The following three sequels never surpass Revenge but rather serve as lesser variations on the same theme.
Frankenstein Created Woman (1967) sees Frankenstein again changing things up with his experiment, this time on a more metaphysical tack. It seems that he has discovered a means to trap the human soul before it leaves a freshly dead body, inside of a kind of dome-shaped laser forcefield. This allows him to transfer the soul of his wrongly executed assistant into his girlfriend. Perhaps due to body dysmorphia (though I don’t know if Fisher was aware of this condition), the soul-fused creation visits a murder spree upon the people who got the assistant beheaded. This film again portrays Frankenstein as a sympathetic benefactor who is unfairly persecuted by a fiendish popular mob.
Frankenstein Must Be Destroyed (1969) is well-made but is largely a repeat of Revenge, with Victor again focused on brain transplantation. What sets this one apart is that Victor has become a much nastier character, coldly murdering for the pieces he requires and implicating a young couple so as to pressgang them into his service. It’s not clear to what end Fisher takes this darker turn, other than to say that years of being unfairly treated like the villain by society has caused Frankenstein to lean into this role out of spite.

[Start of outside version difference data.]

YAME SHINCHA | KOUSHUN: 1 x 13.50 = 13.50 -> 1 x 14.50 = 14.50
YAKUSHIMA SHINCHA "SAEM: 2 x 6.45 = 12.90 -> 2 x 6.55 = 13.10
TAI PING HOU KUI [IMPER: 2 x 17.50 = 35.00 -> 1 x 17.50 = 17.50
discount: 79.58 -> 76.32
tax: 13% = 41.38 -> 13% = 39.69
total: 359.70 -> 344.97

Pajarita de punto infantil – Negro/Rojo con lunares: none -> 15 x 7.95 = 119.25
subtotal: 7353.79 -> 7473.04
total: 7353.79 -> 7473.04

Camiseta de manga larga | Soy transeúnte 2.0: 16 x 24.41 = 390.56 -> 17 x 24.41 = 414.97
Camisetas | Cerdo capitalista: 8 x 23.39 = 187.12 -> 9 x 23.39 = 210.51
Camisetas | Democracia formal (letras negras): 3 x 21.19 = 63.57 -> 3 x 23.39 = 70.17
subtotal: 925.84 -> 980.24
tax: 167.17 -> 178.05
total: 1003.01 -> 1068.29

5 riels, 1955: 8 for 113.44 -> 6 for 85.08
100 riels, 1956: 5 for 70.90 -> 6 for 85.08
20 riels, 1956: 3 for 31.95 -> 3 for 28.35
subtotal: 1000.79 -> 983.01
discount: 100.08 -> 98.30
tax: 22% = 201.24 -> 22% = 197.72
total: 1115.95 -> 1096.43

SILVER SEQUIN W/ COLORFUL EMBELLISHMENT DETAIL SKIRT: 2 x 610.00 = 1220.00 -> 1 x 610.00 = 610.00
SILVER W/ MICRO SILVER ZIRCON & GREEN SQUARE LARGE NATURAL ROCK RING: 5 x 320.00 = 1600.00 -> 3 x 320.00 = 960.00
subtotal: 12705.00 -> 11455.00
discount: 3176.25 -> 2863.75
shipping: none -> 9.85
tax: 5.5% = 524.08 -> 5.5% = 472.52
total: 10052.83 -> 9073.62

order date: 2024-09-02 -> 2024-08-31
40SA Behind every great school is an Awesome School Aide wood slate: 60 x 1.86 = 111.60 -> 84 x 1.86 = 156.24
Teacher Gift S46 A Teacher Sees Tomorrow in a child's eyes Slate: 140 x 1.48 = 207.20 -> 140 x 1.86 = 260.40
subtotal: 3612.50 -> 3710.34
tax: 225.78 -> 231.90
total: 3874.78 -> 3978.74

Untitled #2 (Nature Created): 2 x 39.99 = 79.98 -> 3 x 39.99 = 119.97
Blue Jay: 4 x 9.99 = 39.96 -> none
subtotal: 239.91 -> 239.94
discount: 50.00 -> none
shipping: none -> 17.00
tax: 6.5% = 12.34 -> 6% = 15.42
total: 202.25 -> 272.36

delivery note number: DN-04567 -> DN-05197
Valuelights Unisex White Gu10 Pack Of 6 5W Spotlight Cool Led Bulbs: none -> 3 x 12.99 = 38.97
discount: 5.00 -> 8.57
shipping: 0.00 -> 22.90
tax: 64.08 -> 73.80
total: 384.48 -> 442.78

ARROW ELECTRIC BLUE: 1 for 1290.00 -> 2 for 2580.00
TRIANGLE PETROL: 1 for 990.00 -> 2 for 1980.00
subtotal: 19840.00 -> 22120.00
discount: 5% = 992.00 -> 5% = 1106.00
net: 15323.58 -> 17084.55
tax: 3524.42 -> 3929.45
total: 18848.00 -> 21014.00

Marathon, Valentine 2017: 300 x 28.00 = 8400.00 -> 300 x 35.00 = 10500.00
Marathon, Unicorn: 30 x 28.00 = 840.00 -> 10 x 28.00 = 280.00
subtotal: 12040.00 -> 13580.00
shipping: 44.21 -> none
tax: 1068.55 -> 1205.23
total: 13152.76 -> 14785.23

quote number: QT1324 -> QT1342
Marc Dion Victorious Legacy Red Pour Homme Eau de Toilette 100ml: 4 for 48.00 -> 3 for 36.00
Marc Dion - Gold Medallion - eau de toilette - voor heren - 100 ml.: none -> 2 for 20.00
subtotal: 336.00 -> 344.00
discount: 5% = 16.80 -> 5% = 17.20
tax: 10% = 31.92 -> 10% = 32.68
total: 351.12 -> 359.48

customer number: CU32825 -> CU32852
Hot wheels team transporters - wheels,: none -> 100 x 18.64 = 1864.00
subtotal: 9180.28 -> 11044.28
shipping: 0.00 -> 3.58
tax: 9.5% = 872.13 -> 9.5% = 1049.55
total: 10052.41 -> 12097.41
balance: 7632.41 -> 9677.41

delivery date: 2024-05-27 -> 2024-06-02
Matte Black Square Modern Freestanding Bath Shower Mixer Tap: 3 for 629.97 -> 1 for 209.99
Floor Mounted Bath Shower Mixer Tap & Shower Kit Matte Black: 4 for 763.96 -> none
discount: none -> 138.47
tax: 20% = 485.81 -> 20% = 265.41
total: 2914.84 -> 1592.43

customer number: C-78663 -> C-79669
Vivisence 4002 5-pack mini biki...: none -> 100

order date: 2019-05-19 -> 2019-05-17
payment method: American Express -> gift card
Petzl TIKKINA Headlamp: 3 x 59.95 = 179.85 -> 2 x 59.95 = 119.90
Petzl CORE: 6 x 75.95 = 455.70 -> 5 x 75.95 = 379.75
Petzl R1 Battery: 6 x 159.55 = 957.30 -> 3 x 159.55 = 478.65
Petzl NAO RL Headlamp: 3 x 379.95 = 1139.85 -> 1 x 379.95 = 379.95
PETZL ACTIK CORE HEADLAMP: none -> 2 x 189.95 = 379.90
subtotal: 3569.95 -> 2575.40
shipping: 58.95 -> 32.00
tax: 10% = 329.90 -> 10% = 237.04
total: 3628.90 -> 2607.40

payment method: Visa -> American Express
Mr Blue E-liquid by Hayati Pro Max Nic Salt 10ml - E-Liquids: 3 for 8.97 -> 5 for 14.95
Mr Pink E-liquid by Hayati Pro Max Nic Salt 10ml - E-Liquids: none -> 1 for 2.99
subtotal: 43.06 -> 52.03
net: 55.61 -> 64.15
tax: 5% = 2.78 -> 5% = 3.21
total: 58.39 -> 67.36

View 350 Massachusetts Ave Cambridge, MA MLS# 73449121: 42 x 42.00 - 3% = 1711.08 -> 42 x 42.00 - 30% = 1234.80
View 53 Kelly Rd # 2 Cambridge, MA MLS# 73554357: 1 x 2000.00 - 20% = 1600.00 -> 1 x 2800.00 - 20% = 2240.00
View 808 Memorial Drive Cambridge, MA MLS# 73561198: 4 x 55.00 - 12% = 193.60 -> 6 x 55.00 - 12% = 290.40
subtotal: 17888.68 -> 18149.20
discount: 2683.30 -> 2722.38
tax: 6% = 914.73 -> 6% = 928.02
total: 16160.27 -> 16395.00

Frankenstein and the Monster from Hell (1974) is really fun, I love it. It is the most gothic and grotesque of the series, which it achieves by elevating atmosphere and style over realism and depth. An older Frankenstein has managed to take over a Bedlam-like asylum from the inside. And he uses the asylum's facilities to create the gratuitously hideous titular Monster. Seemingly at this point he does this out of simple love of his ghastly craft, having resigned himself to the fact that humanity at large will never accept his gifts. One of the best moments of the entire series comes at the very end: After his latest spawn has predictably wreaked gruesome havoc and been destroyed, he immediately starts sweeping up to prepare the lab for another go, leaving us with the parting words, “We must get this place tidied up so we can start afresh. Now we shall need new material, naturally ...” Thus he shows us that he will gladly keep repeating the same cycle forever. Truly the perfect ending for a character that only ever grows more relevant.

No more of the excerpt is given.